Action item - With the pictures omitted, write out the entries that follow exactly as they stand.

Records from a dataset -
Content starts

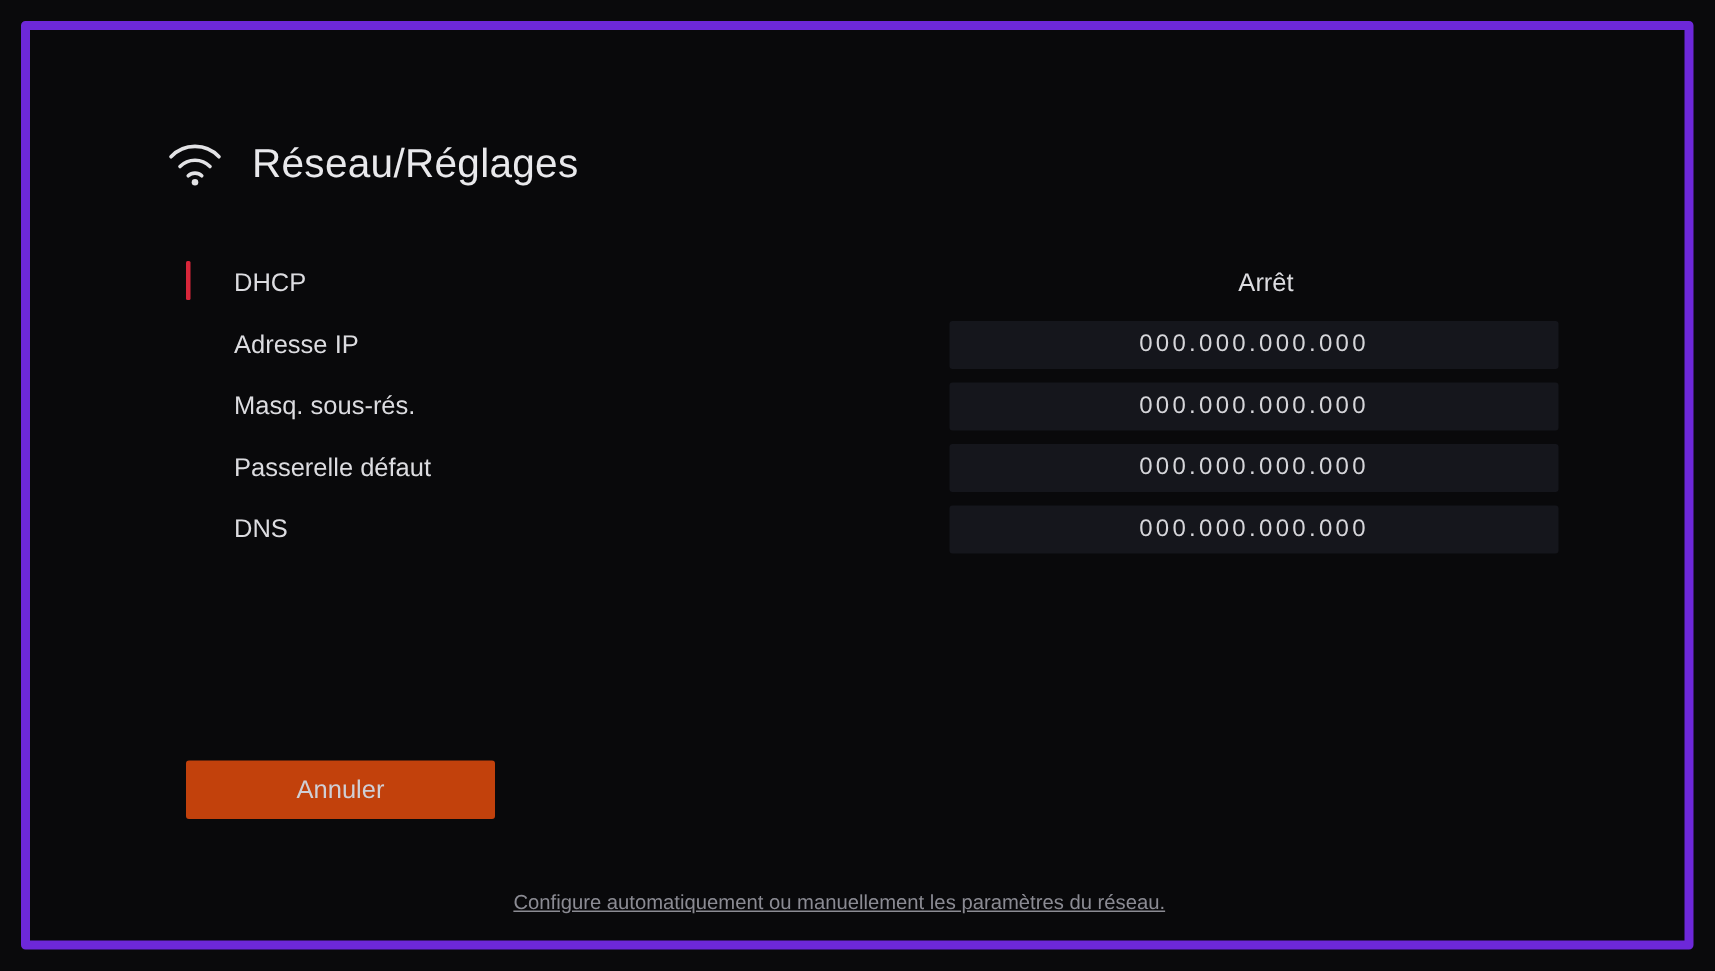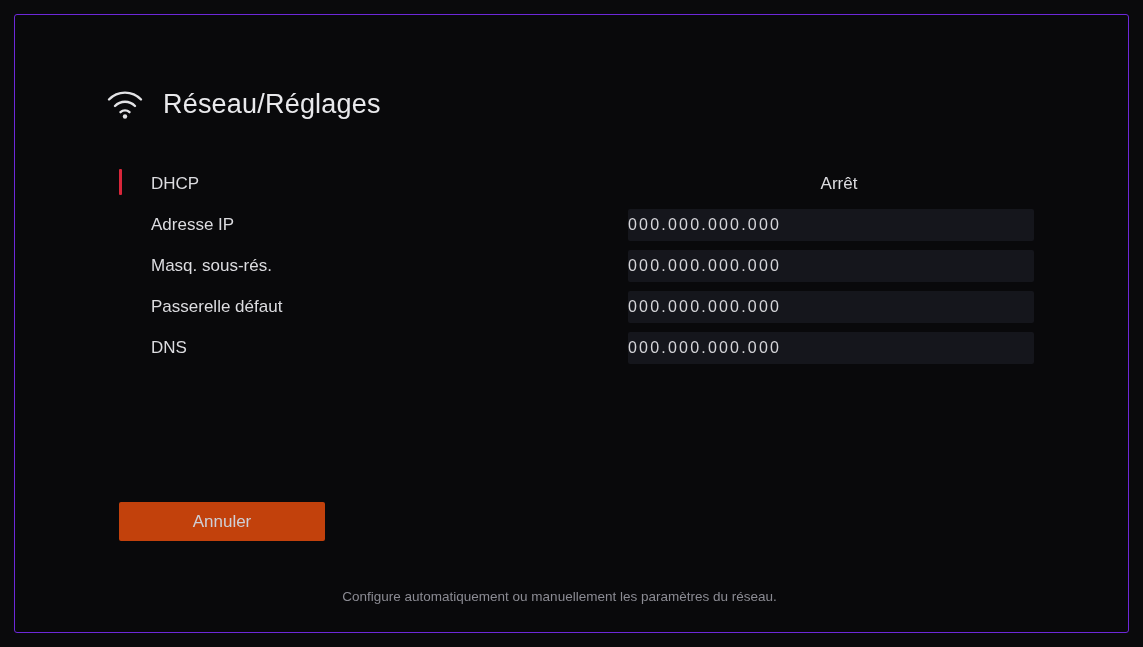--- a/index.html
+++ b/index.html
@@ -22,7 +22,7 @@
     width: 1115px;
     height: 619px;
     background: #09090b;
-    border: 1px solid #6d28d9;
+    border: 6px solid #6d28d9;
     border-radius: 3px;
     box-sizing: border-box;
     overflow: hidden;

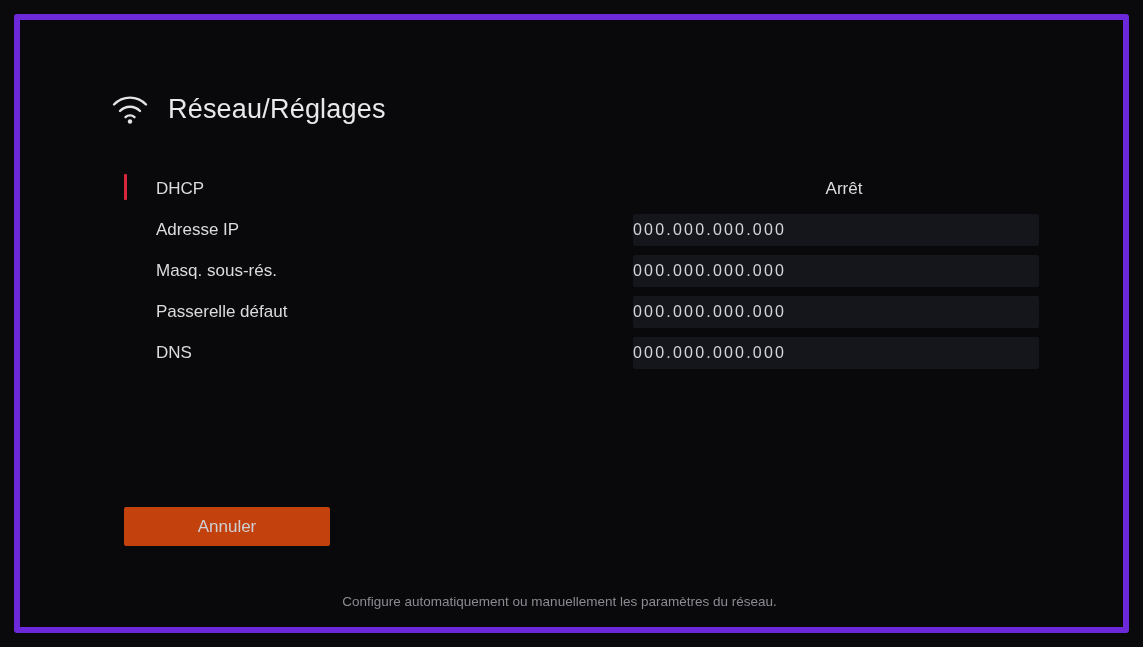--- a/index.html
+++ b/index.html
@@ -102,6 +102,7 @@
     border-radius: 2px;
     display: flex;
     align-items: center;
+    justify-content: center;
   }
   .row-field span {
     font-size: 16px;

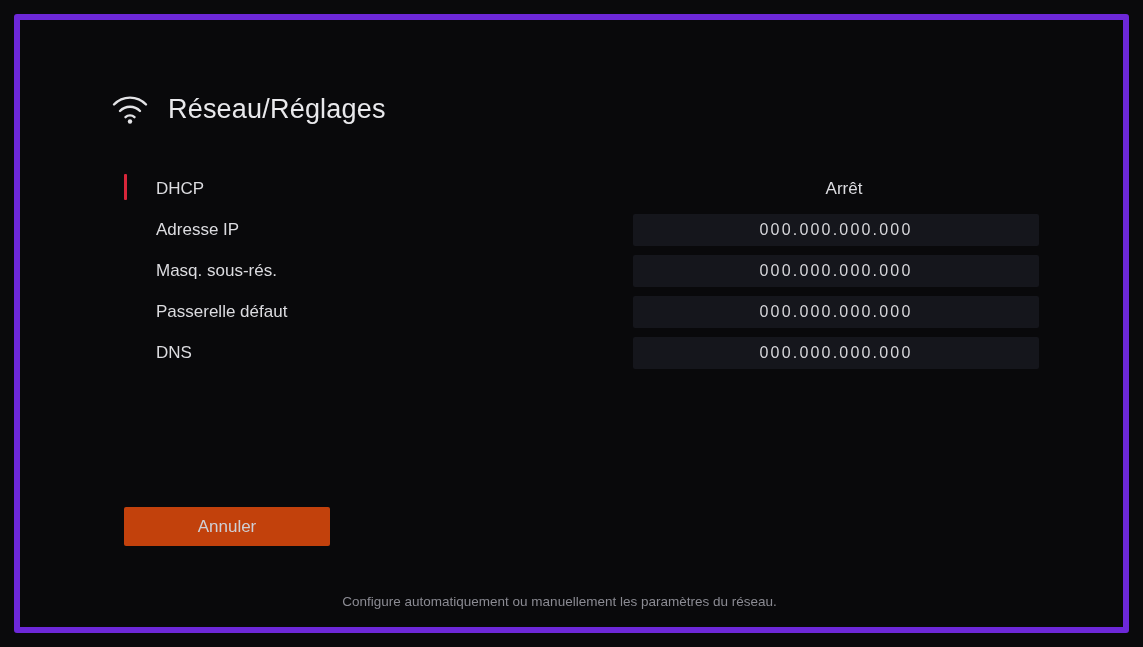--- a/index.html
+++ b/index.html
@@ -142,6 +142,7 @@
   .hint-inner {
     display: inline-block;
     transform: translateX(-12px);
+    text-decoration: underline;
   }
 </style>
 </head>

Content ends

Task response -
--- a/index.html
+++ b/index.html
@@ -22,7 +22,7 @@
     width: 1115px;
     height: 619px;
     background: #09090b;
-    border: 1px solid #6d28d9;
+    border: 6px solid #6d28d9;
     border-radius: 3px;
     box-sizing: border-box;
     overflow: hidden;

--- a/index.html
+++ b/index.html
@@ -102,6 +102,7 @@
     border-radius: 2px;
     display: flex;
     align-items: center;
+    justify-content: center;
   }
   .row-field span {
     font-size: 16px;

--- a/index.html
+++ b/index.html
@@ -142,6 +142,7 @@
   .hint-inner {
     display: inline-block;
     transform: translateX(-12px);
+    text-decoration: underline;
   }
 </style>
 </head>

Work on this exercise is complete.